TASK BRIEF: Using only the entries below, output the lines starting at the one containing "(234, 307) // -> (515, 74) none" and ending at the one containing "[143,151,992,168] [143,173,265,190] [115,204,127,214]", exactly and inclusive of both, omitting the pictures.

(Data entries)

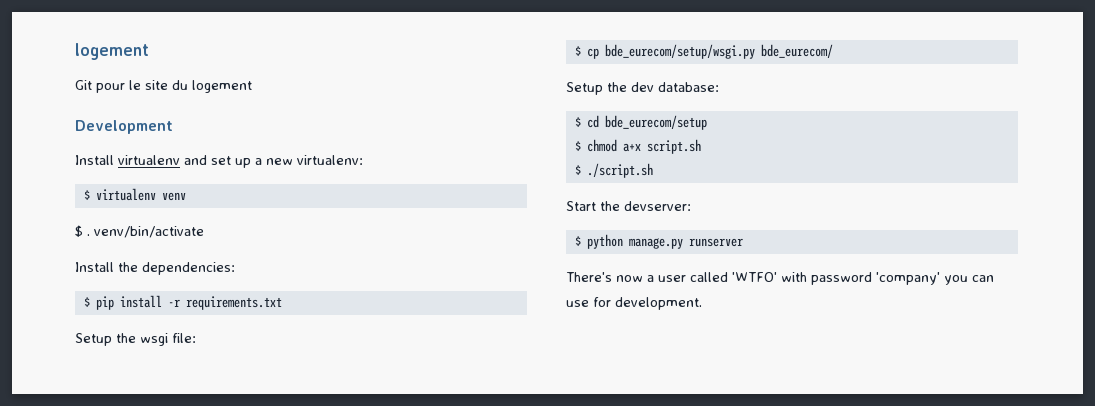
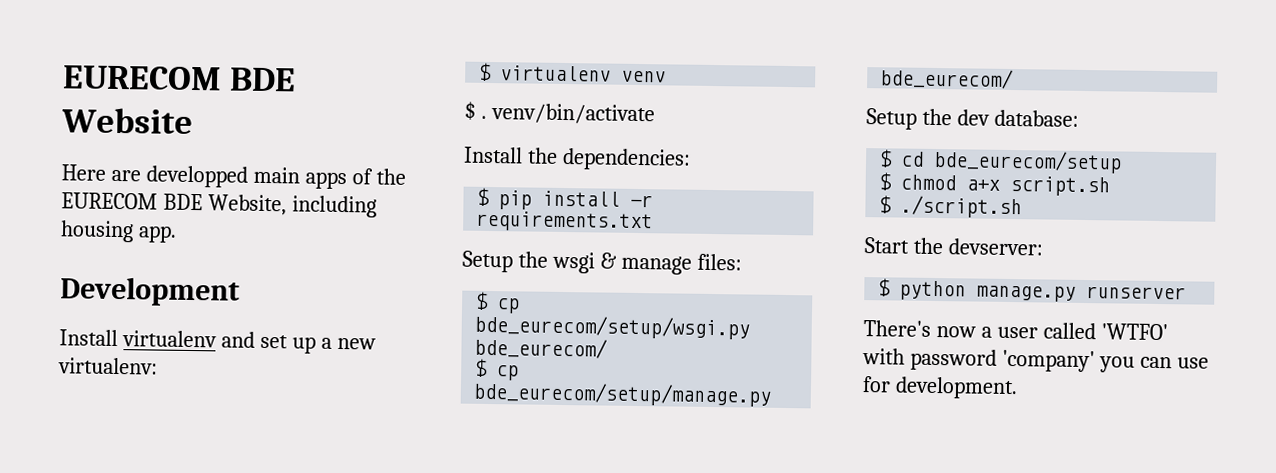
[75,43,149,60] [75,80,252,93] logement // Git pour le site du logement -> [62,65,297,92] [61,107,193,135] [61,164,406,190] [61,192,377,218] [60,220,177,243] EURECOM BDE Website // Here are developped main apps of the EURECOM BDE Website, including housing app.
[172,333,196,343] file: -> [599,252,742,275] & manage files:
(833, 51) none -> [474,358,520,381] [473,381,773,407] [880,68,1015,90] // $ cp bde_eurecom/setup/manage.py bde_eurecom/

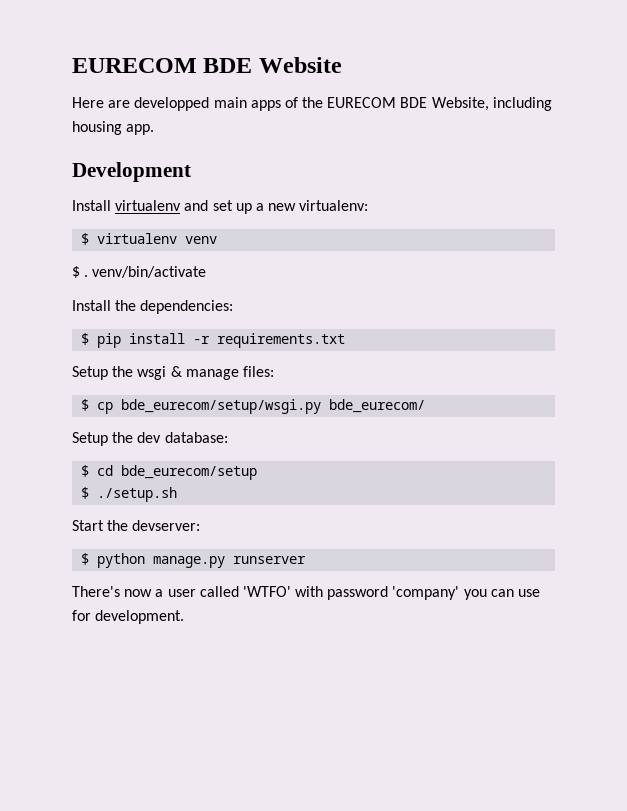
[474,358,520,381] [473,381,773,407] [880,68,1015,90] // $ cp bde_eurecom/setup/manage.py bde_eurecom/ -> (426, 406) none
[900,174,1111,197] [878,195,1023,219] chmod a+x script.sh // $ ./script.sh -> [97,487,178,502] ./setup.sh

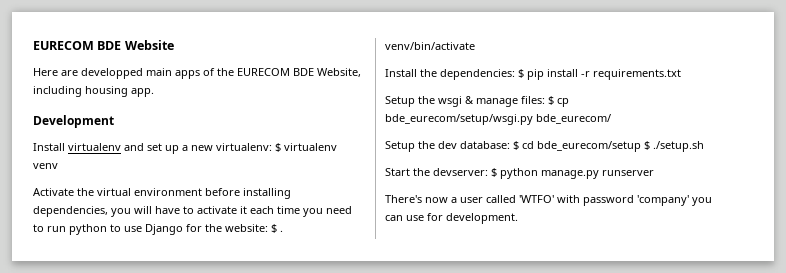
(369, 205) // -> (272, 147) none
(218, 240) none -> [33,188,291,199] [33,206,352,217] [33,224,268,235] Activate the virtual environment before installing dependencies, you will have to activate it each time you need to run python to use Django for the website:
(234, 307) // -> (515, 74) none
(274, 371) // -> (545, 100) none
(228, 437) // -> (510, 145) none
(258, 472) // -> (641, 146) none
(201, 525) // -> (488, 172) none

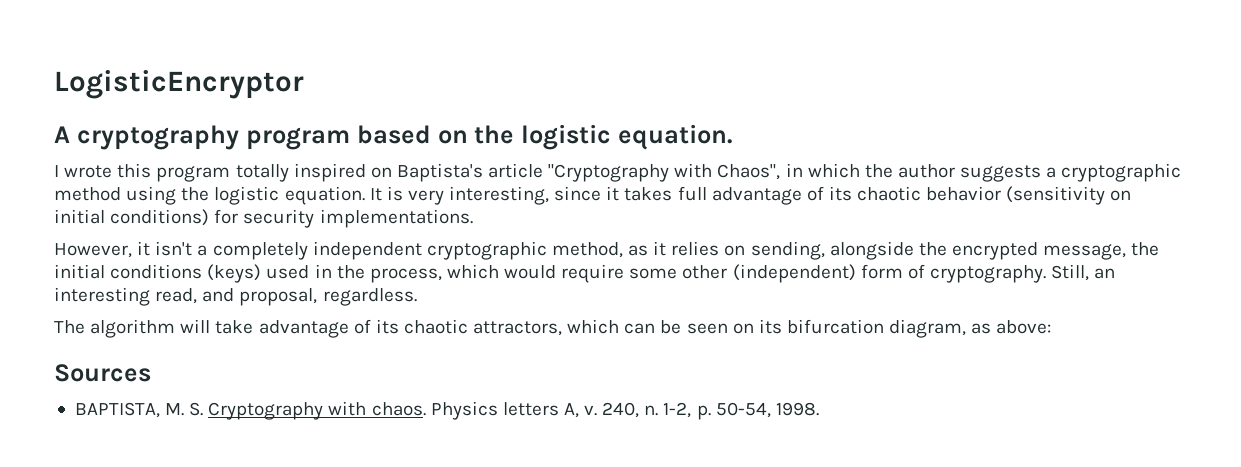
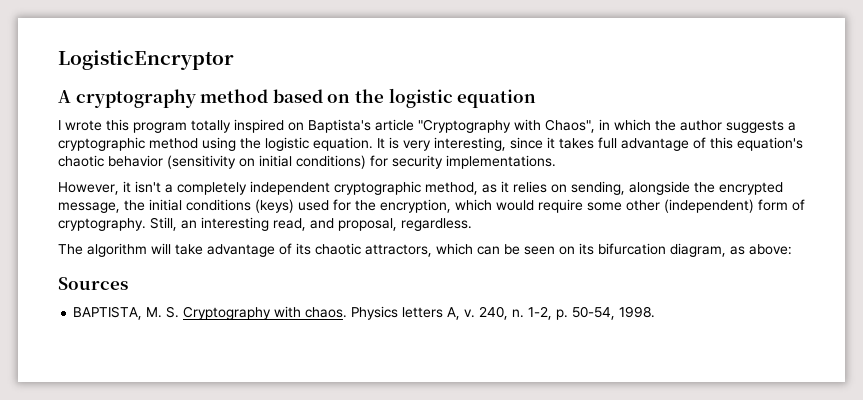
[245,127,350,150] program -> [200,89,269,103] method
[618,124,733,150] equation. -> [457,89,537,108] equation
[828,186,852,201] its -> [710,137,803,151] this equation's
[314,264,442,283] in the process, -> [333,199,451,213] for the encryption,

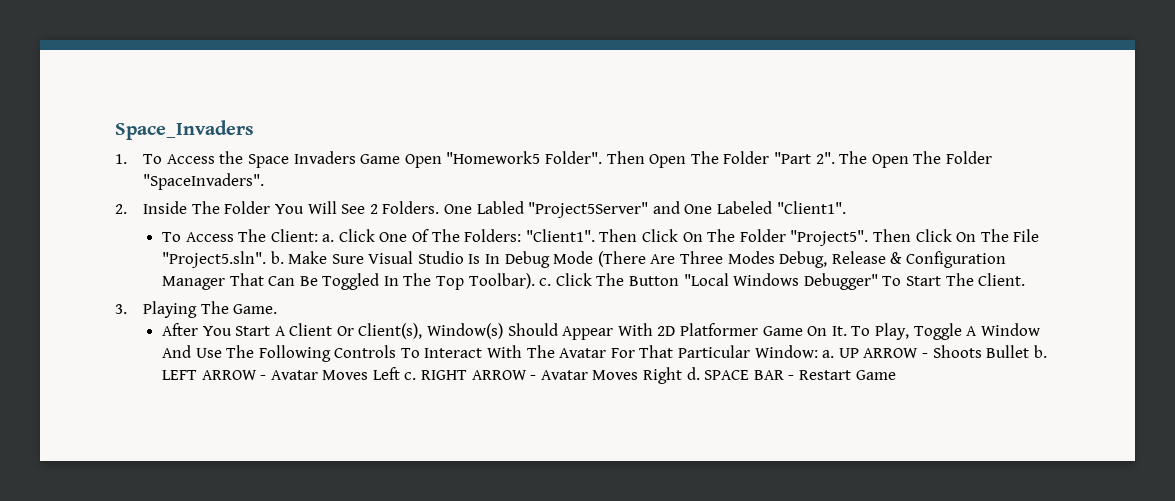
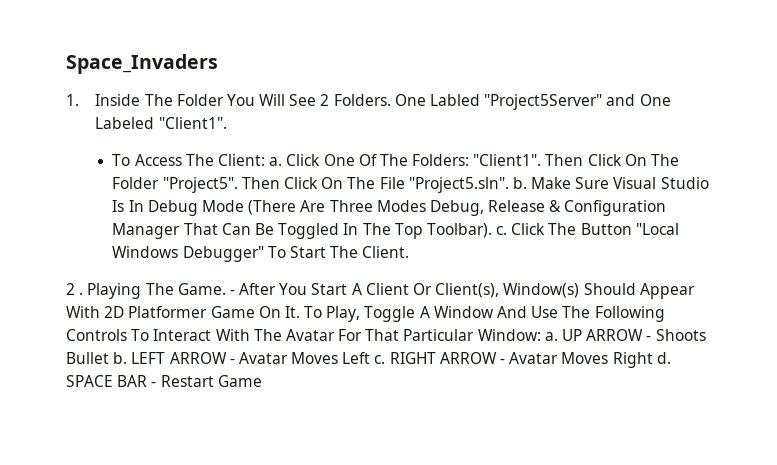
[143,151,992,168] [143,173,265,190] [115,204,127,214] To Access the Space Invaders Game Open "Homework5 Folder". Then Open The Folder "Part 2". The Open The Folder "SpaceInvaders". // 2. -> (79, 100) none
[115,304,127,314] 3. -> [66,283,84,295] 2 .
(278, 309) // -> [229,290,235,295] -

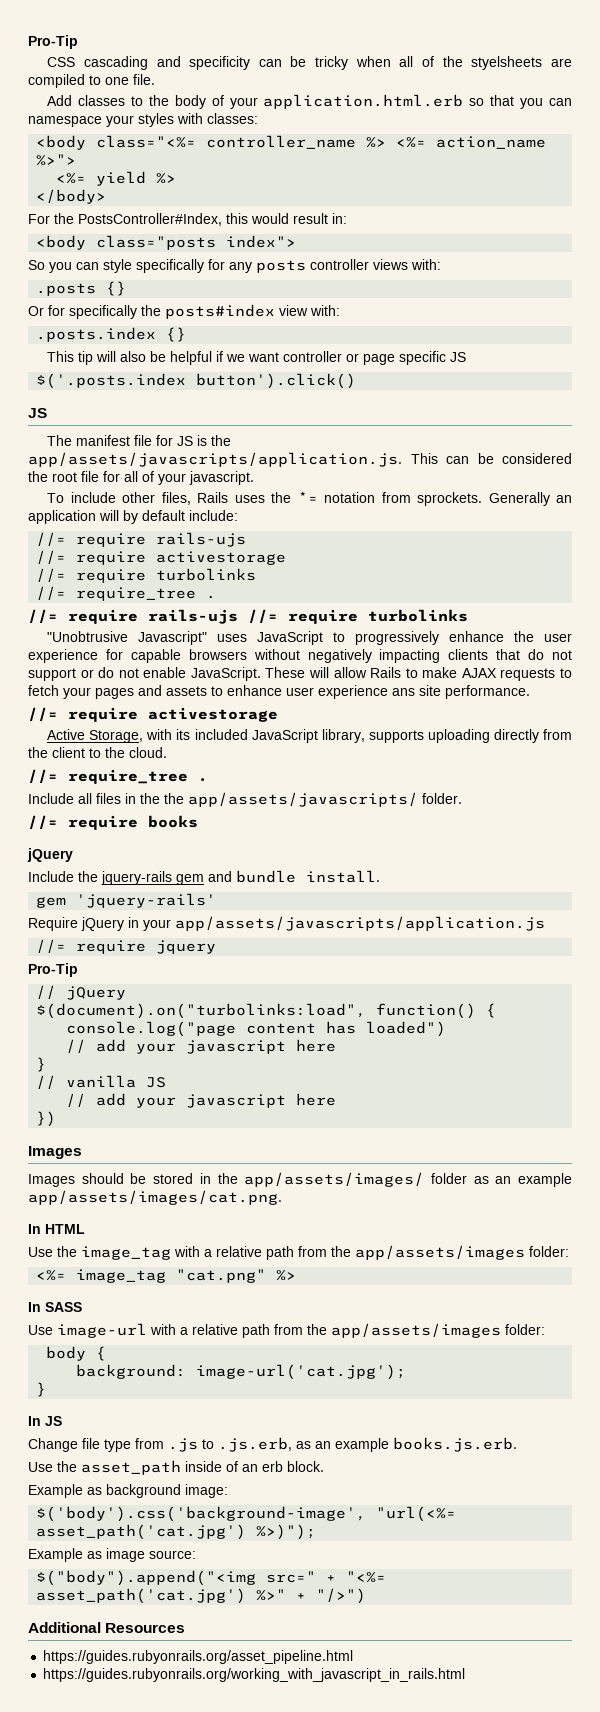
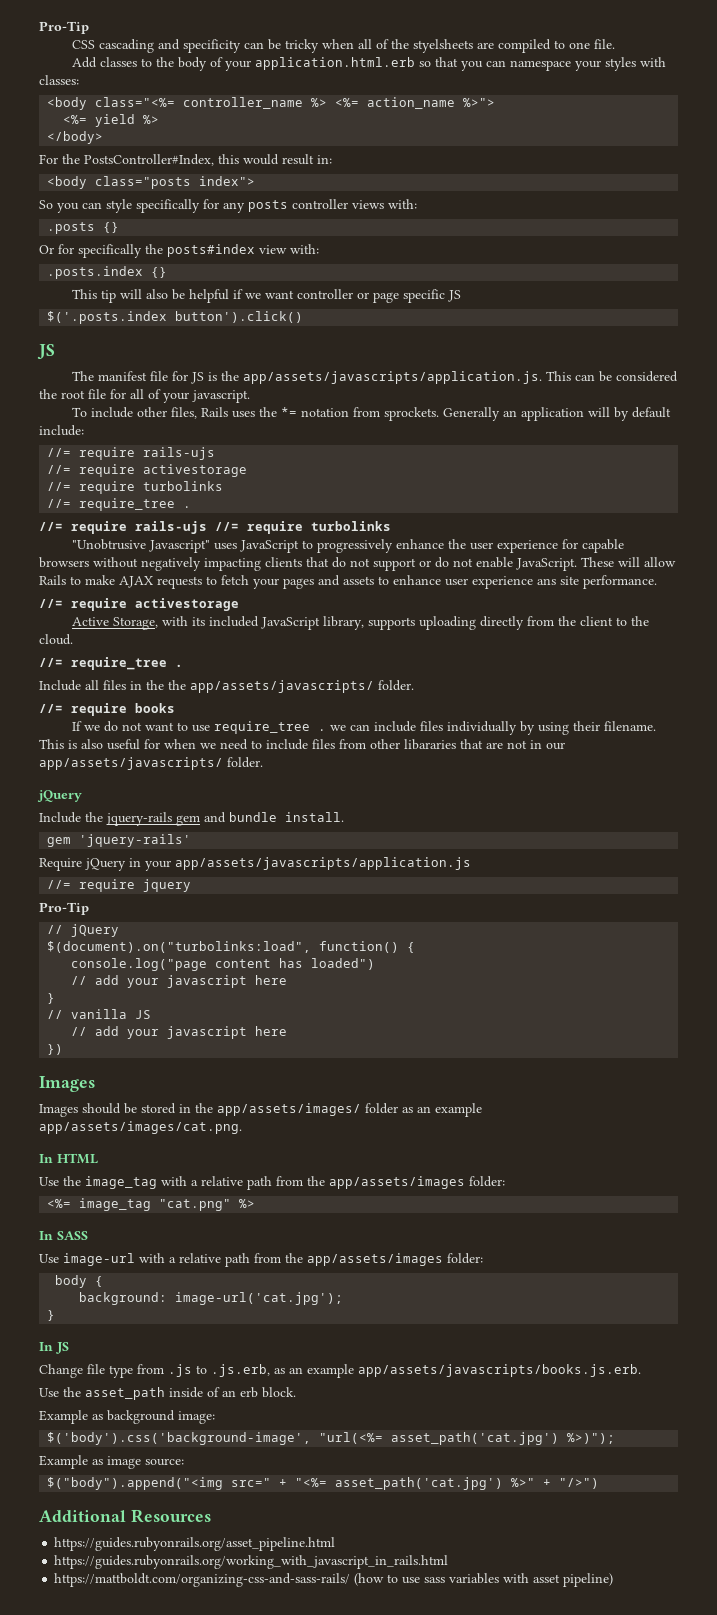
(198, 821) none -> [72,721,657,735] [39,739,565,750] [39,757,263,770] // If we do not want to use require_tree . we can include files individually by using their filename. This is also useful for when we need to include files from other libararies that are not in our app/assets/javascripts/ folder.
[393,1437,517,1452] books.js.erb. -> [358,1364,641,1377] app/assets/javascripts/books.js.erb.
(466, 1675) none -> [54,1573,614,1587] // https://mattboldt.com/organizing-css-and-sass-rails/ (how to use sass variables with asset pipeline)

SOLUTION BELOW:
(234, 307) // -> (515, 74) none
(274, 371) // -> (545, 100) none
(228, 437) // -> (510, 145) none
(258, 472) // -> (641, 146) none
(201, 525) // -> (488, 172) none

[245,127,350,150] program -> [200,89,269,103] method
[618,124,733,150] equation. -> [457,89,537,108] equation
[828,186,852,201] its -> [710,137,803,151] this equation's
[314,264,442,283] in the process, -> [333,199,451,213] for the encryption,

[143,151,992,168] [143,173,265,190] [115,204,127,214] To Access the Space Invaders Game Open "Homework5 Folder". Then Open The Folder "Part 2". The Open The Folder "SpaceInvaders". // 2. -> (79, 100) none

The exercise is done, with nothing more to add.